Пока математичка багровеет, а Нелли прячет улыбку, директор пытается взять дело в свои руки. Только что ведь угроза по его адресу была. Хоть и завуалированная. Не нужны ни одному начальнику жалобы наверх.
— Объясни, Колчин, почему ты считаешь, что тебе занизили оценку?
— А как оценивается работа школьника? По правилам или от фонаря? Разве нет инструкции? — Бить оппонента надо его же оружием. Директор во многом не педагог, а чиновник. Регламент, директива, инструкция, ЦУ сверху для него всё.
— К примеру, контрольная работа из пяти заданий. Выполнил всё без ошибок — пять. Ошибся и неправильно решил одну задачу — четыре, справился только с тремя задачами — три. Разве нет?
— Всё правильно, — подтверждает директор. Зуева фыркает, но не спорит.
— Меня вызвали к доске, дали задание. Пока я его делал, не получил ни одного замечания, ни одной подсказки, ответ возражений у Людмилы Петровны не вызвал. Она посмотрела, опять-таки не задала ни одного вопроса, не поправила ни в чём. Сказала: садись, четыре. И как это понимать?
— Задание несложное было. Слишком легко ты хочешь пятёрки зарабатывать, — парирует, вернее, ей кажется, что парирует Людмила Петровна.
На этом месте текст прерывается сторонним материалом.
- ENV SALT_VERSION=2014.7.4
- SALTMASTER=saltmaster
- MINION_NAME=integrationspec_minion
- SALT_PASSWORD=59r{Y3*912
— Если вы поставили оценку, значит, задание было на оценку. Так ведь? Вы же математик, с логикой должны дружить? — И после риторического вопроса удар в лоб. — На каком основании вы вдруг применили не пятибалльную систему, а четырёхбалльную? Кто мешал вам задать дополнительный вопрос, если задание, по вашему мнению, слишком простое? И почему простое? Для кого? Для вас? Для меня лично все задания простые, я ради развлечения перерешал задачи со звёздочкой до половины учебника. Выходит, я теперь совсем пятёрки не достоин, потому что для меня всё легко? А чтобы пятёрку у вас заработать, мне что, диссертацию надо написать?
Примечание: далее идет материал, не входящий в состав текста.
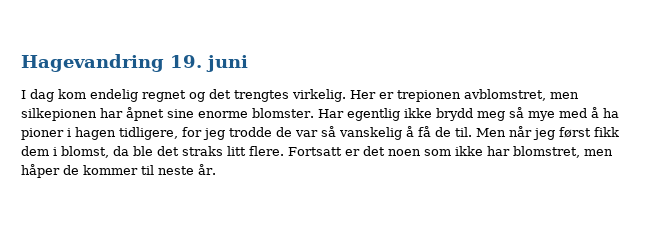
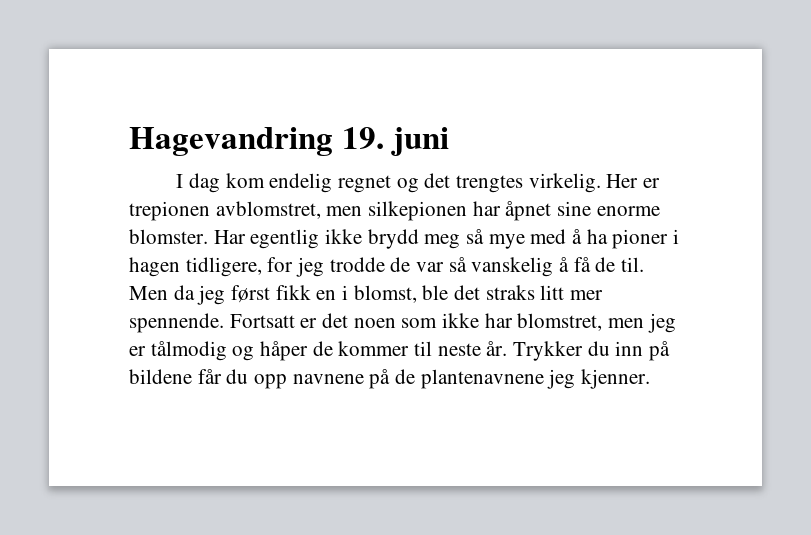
- Men når jeg først fikk dem i blomst, da ble det straks litt flere.
+ Men da jeg først fikk en i blomst, ble det straks litt mer spennende.
- Fortsatt er det noen som ikke har blomstret, men håper de kommer til neste år.
+ Fortsatt er det noen som ikke har blomstret, men jeg er tålmodig og håper de kommer til neste år.
+ Trykker du inn på bildene får du opp navnene på de plantenavnene jeg kjenner.

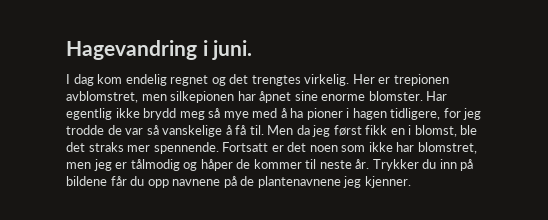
- Hagevandring 19. juni
+ Hagevandring i juni.
- Har egentlig ikke brydd meg så mye med å ha pioner i hagen tidligere, for jeg trodde de var så vanskelig å få de til.
+ Har egentlig ikke brydd meg så mye med å ha pioner i hagen tidligere, for jeg trodde de var så vanskelige å få til.
- Men da jeg først fikk en i blomst, ble det straks litt mer spennende.
+ Men da jeg først fikk en i blomst, ble det straks mer spennende.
Завалил её беспощадными вопросами. Это не просто, а очень просто. Если ты прав, то ты прав.
— Колчин, чего ты хочешь? — Директор задаёт вопрос после паузы, которую математичка не нарушает. Справедливо все присутствующие решают, что сказать ей нечего.
— Как чего? — Удивляюсь вполне искренне. — Справедливости. Исправляйте четвёрку на пятёрку. Как наказывать за такие проступки, вам виднее. И надо принять меры на будущее. Официально заявляю, что отныне все уроки Людмилы Петровны будут сниматься на видео.
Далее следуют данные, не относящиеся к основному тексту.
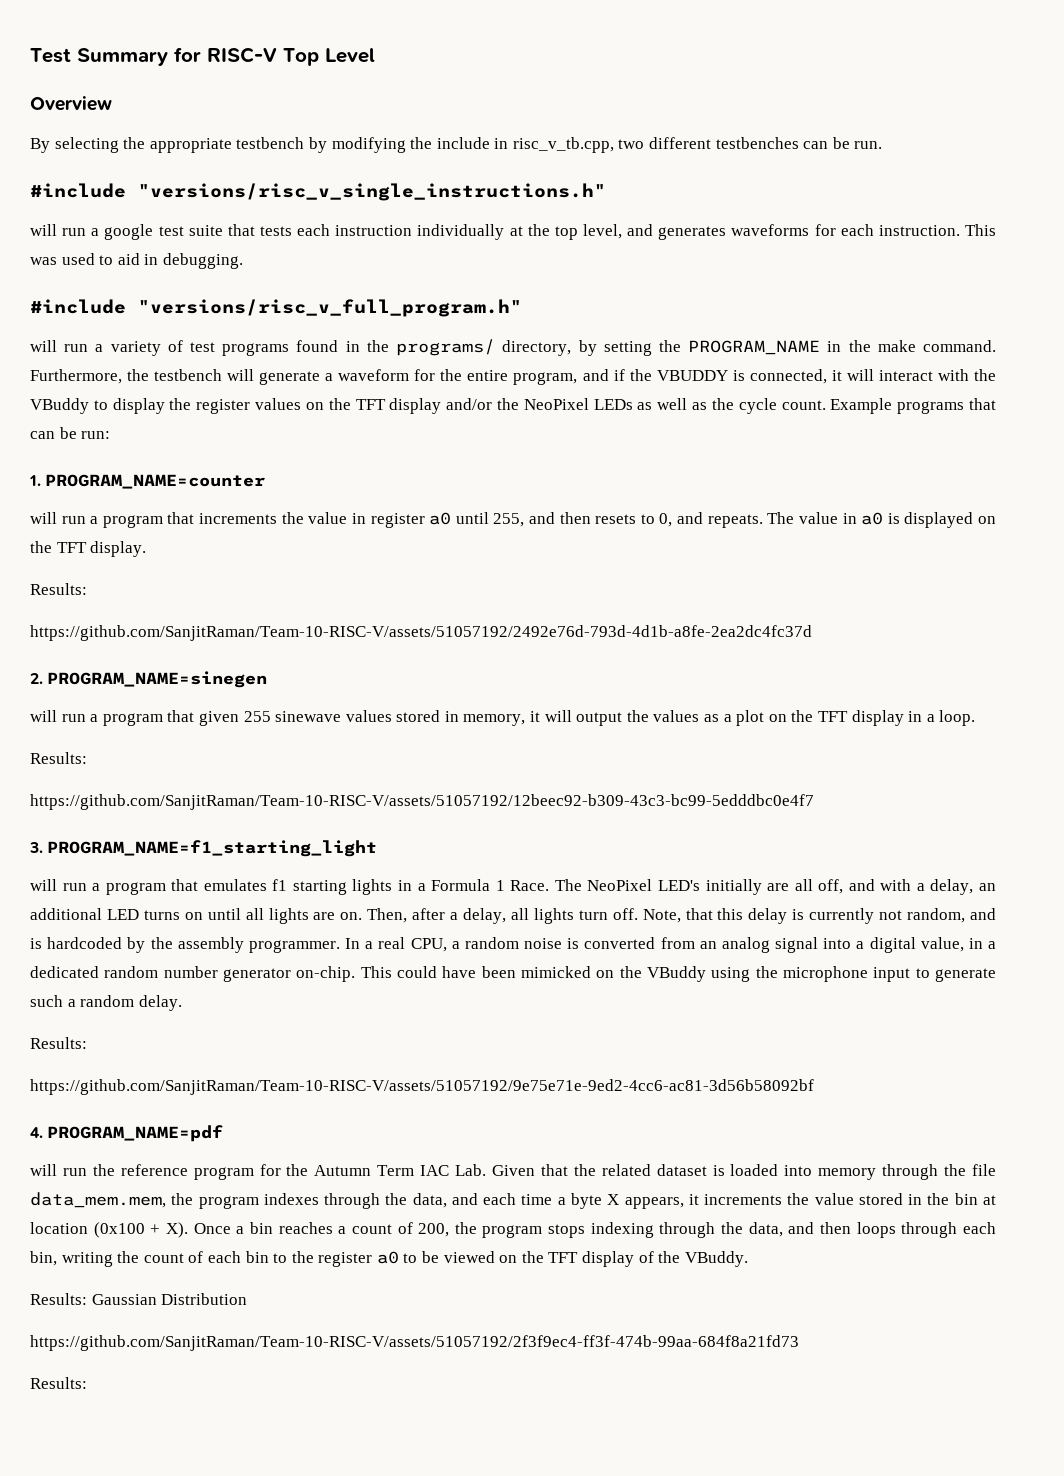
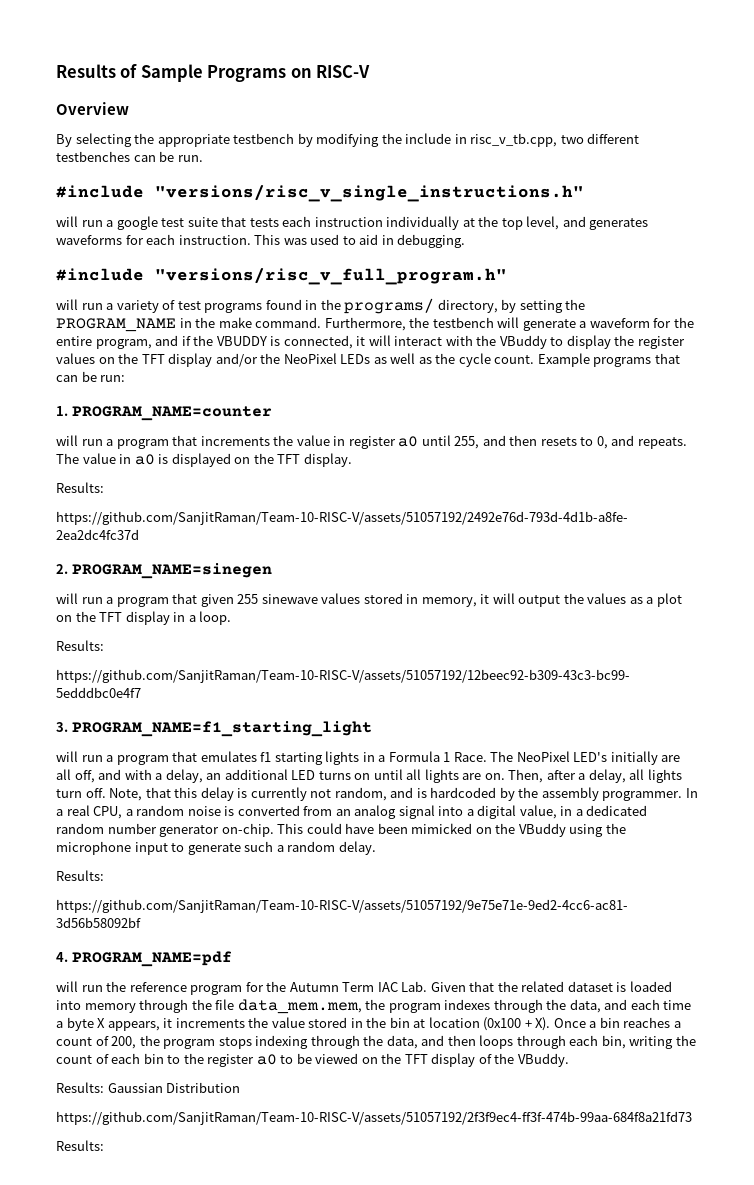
- Test Summary for RISC-V Top Level
+ Results of Sample Programs on RISC-V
— Классный журнал — документ строгой отчётности, — морщится директор, — так просто оценку не исправишь…
— Выходит, Людмилу Петровну можно привлечь к ответственности за фальсификацию документа строгой отчётности?
Зуева дёргается, директор размышляет и приходит к решению.
— Людмила Петровна, ваш промах, вам и исправлять. Берите новый журнал и всё аккуратно переписывайте. И сами понимаете, одна ошибка и всё будете заново переделывать. Хорошо, что времени прошло немного. Профильные педагоги, думаю, не откажут вам продублировать свои записи…
Напоследок директор волевым жестом исправляет оценку в журнале красной пастой. Чтобы математичка невзначай не скопировала неправильную оценку. Красная пятёрка из-под его руки выглядит намного привлекательнее худосочной синенькой четвёрки.